"""
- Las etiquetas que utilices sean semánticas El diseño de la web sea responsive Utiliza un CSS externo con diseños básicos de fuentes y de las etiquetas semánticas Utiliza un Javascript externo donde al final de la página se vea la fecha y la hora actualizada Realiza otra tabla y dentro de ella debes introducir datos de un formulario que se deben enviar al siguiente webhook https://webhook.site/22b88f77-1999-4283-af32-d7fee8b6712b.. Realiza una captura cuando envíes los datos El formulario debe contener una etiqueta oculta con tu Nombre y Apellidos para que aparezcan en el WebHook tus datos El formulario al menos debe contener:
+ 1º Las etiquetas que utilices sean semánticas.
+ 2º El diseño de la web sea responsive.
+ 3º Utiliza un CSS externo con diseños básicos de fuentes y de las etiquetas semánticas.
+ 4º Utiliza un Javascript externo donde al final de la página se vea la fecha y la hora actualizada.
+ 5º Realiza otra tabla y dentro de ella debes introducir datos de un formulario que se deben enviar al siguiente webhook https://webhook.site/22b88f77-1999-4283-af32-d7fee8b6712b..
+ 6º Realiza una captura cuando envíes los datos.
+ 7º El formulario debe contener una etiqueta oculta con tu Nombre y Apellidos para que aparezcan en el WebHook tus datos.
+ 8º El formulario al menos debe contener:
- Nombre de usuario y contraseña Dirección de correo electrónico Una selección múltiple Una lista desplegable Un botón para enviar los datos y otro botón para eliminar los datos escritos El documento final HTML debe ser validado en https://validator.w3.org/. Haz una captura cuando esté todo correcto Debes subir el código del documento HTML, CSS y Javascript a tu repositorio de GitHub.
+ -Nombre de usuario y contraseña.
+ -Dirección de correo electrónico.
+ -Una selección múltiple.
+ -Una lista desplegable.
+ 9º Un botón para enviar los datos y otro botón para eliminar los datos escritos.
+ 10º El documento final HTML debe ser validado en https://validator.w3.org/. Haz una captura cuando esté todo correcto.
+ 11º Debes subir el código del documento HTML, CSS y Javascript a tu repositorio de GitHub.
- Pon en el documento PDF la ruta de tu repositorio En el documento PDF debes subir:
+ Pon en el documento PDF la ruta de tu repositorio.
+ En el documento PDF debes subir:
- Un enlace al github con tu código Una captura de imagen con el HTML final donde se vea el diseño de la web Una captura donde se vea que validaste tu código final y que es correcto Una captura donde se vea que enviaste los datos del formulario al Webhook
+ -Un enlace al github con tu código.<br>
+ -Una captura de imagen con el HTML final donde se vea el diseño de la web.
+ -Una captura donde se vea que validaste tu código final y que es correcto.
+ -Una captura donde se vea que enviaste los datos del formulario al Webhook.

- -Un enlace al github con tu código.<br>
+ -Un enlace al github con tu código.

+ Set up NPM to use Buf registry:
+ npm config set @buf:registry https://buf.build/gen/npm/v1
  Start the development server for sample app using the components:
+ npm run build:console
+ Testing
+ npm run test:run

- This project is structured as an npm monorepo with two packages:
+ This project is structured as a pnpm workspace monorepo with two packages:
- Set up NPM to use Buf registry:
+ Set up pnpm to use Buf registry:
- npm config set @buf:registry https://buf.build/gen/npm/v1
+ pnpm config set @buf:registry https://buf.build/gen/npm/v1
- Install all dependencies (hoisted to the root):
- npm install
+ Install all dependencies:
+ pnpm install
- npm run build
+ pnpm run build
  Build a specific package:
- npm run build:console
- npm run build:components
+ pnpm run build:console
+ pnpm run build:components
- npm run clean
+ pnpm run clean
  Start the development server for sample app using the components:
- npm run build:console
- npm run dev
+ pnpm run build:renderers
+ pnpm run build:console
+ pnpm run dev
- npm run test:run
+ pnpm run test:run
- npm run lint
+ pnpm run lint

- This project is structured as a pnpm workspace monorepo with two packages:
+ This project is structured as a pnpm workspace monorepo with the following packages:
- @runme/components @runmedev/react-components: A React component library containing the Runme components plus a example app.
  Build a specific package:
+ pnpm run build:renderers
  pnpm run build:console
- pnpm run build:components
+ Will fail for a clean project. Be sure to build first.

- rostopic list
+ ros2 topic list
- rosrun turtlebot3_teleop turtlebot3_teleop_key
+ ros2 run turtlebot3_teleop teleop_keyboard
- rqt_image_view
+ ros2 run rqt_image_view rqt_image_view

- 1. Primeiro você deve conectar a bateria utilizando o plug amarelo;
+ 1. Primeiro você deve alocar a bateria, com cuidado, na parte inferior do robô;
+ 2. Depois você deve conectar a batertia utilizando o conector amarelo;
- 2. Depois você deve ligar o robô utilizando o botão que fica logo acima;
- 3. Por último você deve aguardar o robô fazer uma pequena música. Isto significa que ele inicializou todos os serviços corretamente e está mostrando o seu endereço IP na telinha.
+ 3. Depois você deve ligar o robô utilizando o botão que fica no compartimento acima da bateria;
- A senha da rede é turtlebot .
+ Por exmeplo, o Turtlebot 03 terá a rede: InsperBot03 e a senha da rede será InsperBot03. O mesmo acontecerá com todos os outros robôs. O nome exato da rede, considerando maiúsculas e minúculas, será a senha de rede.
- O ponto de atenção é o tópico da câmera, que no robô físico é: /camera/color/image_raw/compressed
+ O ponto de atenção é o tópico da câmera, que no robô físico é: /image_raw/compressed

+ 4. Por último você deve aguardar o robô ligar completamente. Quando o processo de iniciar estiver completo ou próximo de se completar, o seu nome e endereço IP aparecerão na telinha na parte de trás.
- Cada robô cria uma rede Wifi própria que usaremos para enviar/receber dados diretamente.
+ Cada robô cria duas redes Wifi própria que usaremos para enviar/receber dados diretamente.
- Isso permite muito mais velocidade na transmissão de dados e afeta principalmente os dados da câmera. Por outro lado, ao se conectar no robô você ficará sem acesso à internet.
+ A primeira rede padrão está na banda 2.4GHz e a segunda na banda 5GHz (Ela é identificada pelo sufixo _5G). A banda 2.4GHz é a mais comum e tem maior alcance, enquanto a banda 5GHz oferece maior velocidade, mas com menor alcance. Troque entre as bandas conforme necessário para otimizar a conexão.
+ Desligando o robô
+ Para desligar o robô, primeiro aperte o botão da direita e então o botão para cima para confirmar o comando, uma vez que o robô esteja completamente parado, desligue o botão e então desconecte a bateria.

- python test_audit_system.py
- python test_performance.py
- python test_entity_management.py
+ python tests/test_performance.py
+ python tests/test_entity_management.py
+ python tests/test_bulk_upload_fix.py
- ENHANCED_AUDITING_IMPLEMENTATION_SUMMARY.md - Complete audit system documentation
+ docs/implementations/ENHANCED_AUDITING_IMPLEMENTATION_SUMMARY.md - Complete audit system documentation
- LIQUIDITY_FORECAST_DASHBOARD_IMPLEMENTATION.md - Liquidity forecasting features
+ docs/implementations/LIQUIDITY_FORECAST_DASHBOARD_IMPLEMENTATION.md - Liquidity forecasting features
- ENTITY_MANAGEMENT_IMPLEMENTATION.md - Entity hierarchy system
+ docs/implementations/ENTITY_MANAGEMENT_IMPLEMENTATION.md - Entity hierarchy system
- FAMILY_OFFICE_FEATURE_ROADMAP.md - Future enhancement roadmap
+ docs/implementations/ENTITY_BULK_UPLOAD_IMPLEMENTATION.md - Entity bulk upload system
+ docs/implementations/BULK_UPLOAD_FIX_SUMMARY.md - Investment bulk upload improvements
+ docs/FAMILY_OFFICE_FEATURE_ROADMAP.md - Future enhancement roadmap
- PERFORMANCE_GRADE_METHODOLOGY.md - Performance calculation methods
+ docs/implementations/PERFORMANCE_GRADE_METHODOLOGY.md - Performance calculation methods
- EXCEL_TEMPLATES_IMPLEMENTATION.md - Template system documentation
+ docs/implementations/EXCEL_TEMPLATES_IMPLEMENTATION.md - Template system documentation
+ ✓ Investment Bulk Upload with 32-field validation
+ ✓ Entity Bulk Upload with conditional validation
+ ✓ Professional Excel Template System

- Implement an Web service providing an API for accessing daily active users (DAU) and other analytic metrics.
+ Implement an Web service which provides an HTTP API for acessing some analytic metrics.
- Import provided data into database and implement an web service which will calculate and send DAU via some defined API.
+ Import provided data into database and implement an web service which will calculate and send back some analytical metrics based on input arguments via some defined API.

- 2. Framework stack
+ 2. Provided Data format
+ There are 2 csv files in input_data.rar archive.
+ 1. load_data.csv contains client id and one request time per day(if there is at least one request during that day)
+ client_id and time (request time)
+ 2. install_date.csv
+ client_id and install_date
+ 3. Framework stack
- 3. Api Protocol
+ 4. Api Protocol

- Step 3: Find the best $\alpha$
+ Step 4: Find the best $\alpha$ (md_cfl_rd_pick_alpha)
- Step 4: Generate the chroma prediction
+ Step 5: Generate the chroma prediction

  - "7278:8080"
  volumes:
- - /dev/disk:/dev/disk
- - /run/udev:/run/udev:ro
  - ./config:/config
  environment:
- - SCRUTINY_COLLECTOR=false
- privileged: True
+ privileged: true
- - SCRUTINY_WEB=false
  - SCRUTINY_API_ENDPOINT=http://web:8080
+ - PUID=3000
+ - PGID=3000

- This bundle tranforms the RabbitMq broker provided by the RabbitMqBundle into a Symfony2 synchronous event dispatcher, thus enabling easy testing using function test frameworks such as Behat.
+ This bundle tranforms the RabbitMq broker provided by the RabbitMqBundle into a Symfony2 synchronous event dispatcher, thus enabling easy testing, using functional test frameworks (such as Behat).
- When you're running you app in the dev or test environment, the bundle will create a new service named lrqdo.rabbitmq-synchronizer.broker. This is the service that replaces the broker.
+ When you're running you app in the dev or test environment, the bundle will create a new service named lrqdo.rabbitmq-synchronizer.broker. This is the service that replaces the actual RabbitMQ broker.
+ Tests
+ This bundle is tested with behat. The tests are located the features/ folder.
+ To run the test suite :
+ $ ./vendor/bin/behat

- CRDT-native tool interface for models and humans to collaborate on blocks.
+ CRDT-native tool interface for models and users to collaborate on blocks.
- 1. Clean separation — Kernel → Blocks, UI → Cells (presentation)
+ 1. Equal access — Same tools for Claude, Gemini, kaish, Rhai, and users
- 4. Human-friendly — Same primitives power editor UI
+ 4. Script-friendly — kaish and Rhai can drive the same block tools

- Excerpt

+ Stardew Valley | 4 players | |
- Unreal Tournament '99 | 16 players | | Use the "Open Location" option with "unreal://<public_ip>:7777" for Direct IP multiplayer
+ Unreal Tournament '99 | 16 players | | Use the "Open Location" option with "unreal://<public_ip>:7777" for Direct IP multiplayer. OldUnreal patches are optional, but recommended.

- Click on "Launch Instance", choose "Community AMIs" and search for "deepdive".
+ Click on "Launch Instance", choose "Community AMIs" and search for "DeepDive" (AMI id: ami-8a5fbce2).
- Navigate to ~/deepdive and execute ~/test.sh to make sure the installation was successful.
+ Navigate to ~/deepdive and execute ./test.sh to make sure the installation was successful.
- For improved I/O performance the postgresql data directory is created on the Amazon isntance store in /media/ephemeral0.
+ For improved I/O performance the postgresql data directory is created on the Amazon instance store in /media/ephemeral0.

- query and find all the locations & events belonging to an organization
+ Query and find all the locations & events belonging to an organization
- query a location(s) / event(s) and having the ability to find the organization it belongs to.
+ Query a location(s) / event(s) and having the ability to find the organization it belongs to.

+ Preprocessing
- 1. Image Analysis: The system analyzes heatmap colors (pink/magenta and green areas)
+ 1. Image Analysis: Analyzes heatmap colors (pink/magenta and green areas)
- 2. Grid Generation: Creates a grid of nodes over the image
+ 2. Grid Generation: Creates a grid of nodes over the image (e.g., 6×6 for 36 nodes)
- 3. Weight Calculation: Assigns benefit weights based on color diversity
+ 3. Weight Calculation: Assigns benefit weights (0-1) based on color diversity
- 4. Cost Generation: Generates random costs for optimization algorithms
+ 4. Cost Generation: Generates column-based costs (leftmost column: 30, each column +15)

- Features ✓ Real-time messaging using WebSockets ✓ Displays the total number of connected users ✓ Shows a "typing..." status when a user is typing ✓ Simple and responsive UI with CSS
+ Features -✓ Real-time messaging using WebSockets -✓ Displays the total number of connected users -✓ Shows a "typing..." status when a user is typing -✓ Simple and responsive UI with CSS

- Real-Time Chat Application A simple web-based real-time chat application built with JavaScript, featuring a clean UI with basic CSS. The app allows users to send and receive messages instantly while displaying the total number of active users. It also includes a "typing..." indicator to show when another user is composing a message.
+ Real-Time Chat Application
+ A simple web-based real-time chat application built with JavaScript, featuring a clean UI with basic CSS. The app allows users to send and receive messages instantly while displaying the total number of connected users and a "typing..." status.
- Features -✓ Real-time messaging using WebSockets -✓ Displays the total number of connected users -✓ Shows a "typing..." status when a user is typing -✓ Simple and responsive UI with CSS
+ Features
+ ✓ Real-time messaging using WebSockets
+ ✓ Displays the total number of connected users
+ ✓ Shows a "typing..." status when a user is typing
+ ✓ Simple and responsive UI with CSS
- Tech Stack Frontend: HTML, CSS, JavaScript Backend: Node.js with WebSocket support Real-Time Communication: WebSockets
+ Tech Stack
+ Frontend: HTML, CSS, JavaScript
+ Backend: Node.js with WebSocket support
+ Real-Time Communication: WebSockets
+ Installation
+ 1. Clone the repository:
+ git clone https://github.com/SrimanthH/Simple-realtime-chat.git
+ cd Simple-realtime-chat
"""
### [HOW TO COMPLETE THIS TASK]
From the entries above, return exactly the line containing "- 2. Depois", the line containing "- Isso permite", and all lines between, and nothing else.

### [THE COMPLETED TASK]
- 2. Depois você deve ligar o robô utilizando o botão que fica logo acima;
- 3. Por último você deve aguardar o robô fazer uma pequena música. Isto significa que ele inicializou todos os serviços corretamente e está mostrando o seu endereço IP na telinha.
+ 3. Depois você deve ligar o robô utilizando o botão que fica no compartimento acima da bateria;
- A senha da rede é turtlebot .
+ Por exmeplo, o Turtlebot 03 terá a rede: InsperBot03 e a senha da rede será InsperBot03. O mesmo acontecerá com todos os outros robôs. O nome exato da rede, considerando maiúsculas e minúculas, será a senha de rede.
- O ponto de atenção é o tópico da câmera, que no robô físico é: /camera/color/image_raw/compressed
+ O ponto de atenção é o tópico da câmera, que no robô físico é: /image_raw/compressed

+ 4. Por último você deve aguardar o robô ligar completamente. Quando o processo de iniciar estiver completo ou próximo de se completar, o seu nome e endereço IP aparecerão na telinha na parte de trás.
- Cada robô cria uma rede Wifi própria que usaremos para enviar/receber dados diretamente.
+ Cada robô cria duas redes Wifi própria que usaremos para enviar/receber dados diretamente.
- Isso permite muito mais velocidade na transmissão de dados e afeta principalmente os dados da câmera. Por outro lado, ao se conectar no robô você ficará sem acesso à internet.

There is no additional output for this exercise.